However, the cause of OCD is still unclear with both genetic and environmental factors implicated in the causation (Hoekstra and Minderaa, 2005). Although accumulating evidence implicates autoimmunity in the causation of OCD (Pavone et al, 2004; Dale et al, 2005), it is unclear whether autoantibodies shown in the sera of OCD patients can actually cross the blood–brain barrier to bind to epitopes in the brain and whether they are causally related to OCD, particularly in light of conflicting reports from studies investigating serum antibodies in OCD and related disorders (Singer et al, 2005; Morer et al, 2008). It is also unclear whether they can cause hyperactivity in the brain pathways implicated in OCD and how that might be mediated at the neurotransmitter level.
As both BG and thalamus have a central position as per current understanding regarding the neurobiological substrate for OCD, we hypothesized that any autoantibodies would need to target either the BG or thalamus in order to cause OCD and should be detectable in the CSF of OCD patients. We also hypothesized that, independent of the presence of autoantibodies, there would be evidence of abnormal excitatory neurotransmission in OCD. We further wanted to investigate whether the autoantibodies detected in the OCD patients would be related to abnormal excitatory neurotransmission.
We tested our hypotheses in a sample of psychotropic drug-naïve OCD patients and matched healthy controls by examining the presence of autoantibodies directed against BG and thalamus in their CSF and sera and also measuring CSF levels of excitatory neurotransmitters and modulators of excitatory neurotransmission such as glutamate and glycine and inhibitory neurotransmitters such as GABA and taurine.
MATERIALS AND METHODS
Recruitment and Assessment of Participants
This study was conducted at the Department of Psychiatry, NIMHANS, Bangalore, following a protocol approved by the departmental protocol review board (see Supplementary methods and materials for details). All psychotropic drug-naïve patients above the age of 15 years diagnosed with OCD using the Structured Clinical Interview for DSM IV-clinician version (SCID-CV) (First et al, 1996), who gave consent and did not have any lifetime history of psychotic disorder or mental retardation were included and rated on the Yale-Brown Obsessive Compulsive Symptom Checklist (Y-BOCS) and Severity Rating Scale (Goodman et al, 1989a, 1989b). Twenty-three consenting psychotropic drug-naïve OCD patients were included in the study.

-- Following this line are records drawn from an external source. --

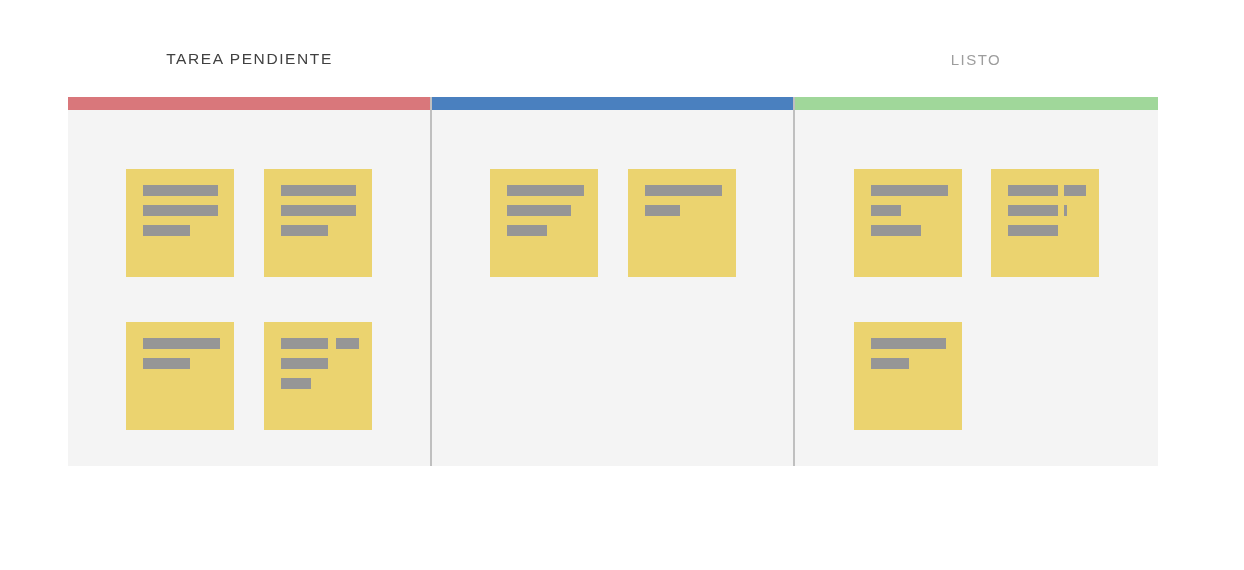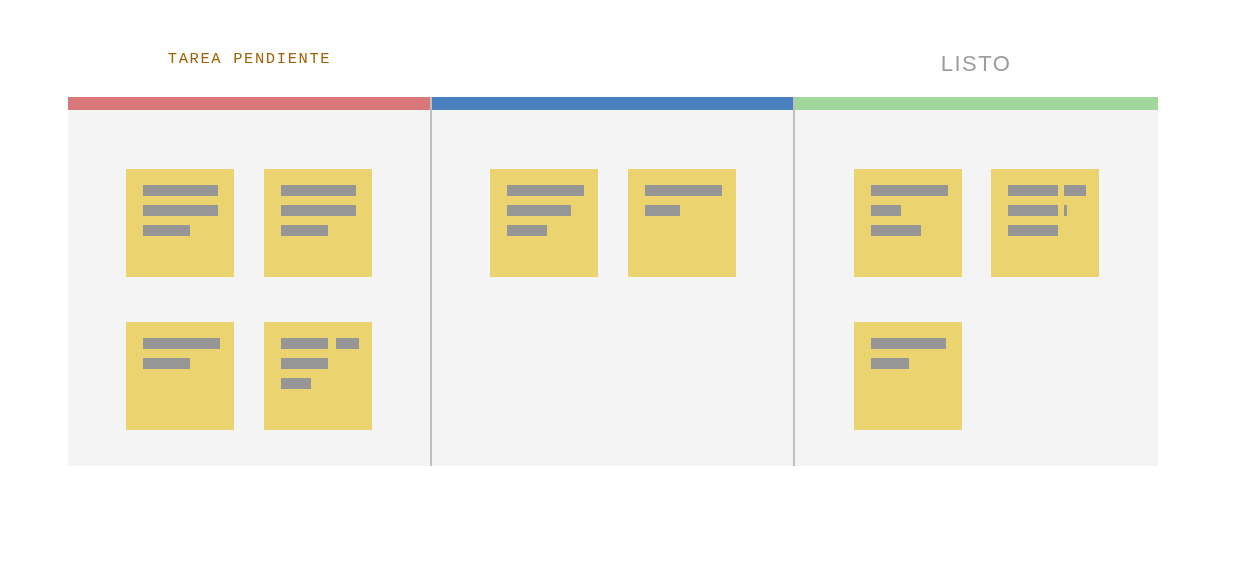--- a/index.html
+++ b/index.html
@@ -140,7 +140,7 @@
 
   <div class="headers">
     <div class="col-header" id="header-todo">
-      <span class="col-header-label" style="color: #a16207; font-family: Liberation Mono, monospace;">TAREA PENDIENTE</span>
+      <span class="col-header-label" style="color: #404040;">TAREA PENDIENTE</span>
     </div>
     <div class="col-header" id="header-done">
       <span class="col-header-label" style="color: rgb(157, 157, 157);">LISTO</span>

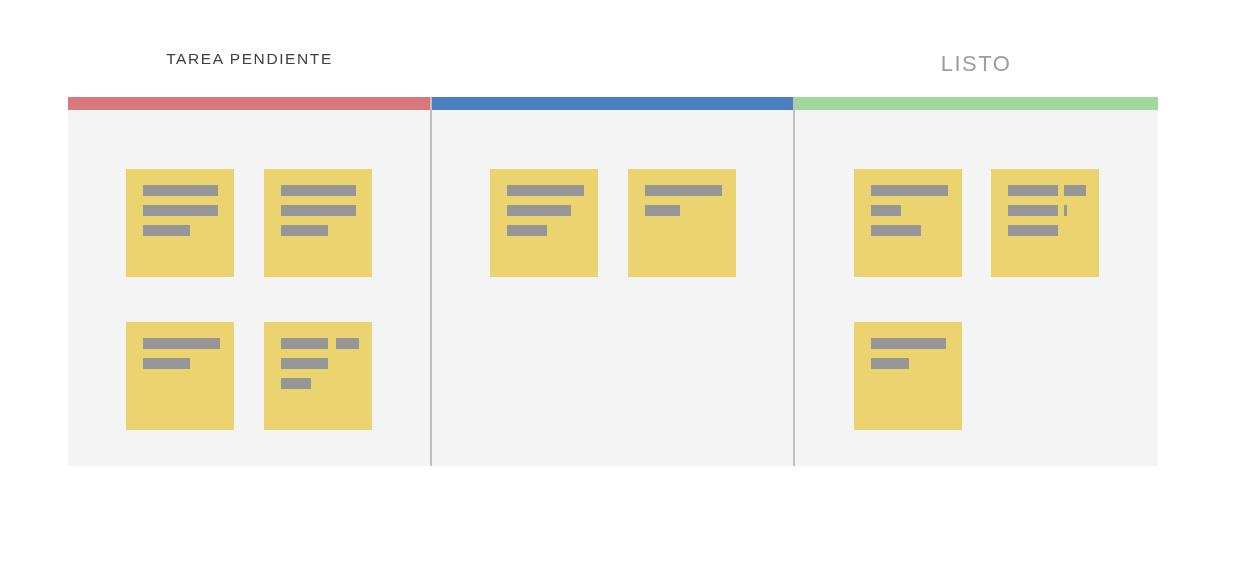--- a/index.html
+++ b/index.html
@@ -53,7 +53,7 @@
 
   #header-todo .col-header-label  { font-size: 15.5px; letter-spacing: 1.6px; margin-top: 50px; }
   #header-doing .col-header-label { font-size: 15.5px; letter-spacing: 1.4px; margin-top: 51px; }
-  #header-done .col-header-label  { font-size: 22px; letter-spacing: 1.5px; margin-top: 51px; }
+  #header-done .col-header-label  { font-size: 15px; letter-spacing: 1.5px; margin-top: 51px; }
 
   
   .board {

Sex-matched controls were identified from patients scheduled for various operative procedures under spinal anesthesia in a general hospital located in the same geographical area and also from staff working in the hospital. They were included into the study after obtaining informed consent and administration of SCID-CV (First et al, 1996) to rule out lifetime history of any psychiatric illness, head injury, or any other neurological illness. Twenty-three consenting psychiatrically normal controls were included into the study.
None of the patients and controls had a history suggestive of rheumatic fever, chorea and any other neurological or major systemic illnesses other than 16 of the controls, who were undergoing operative procedures for various non-neurological physical conditions.
Sample Collection and Storage
Lumbar CSF and serum collected aseptically from all OCD patients and control participants after overnight fasting was stored at −70°C and used subsequently for the estimation of autoantibodies directed against BG and thalamic homogenates using western blot technique. CSF samples were also used for the estimation of amino acids.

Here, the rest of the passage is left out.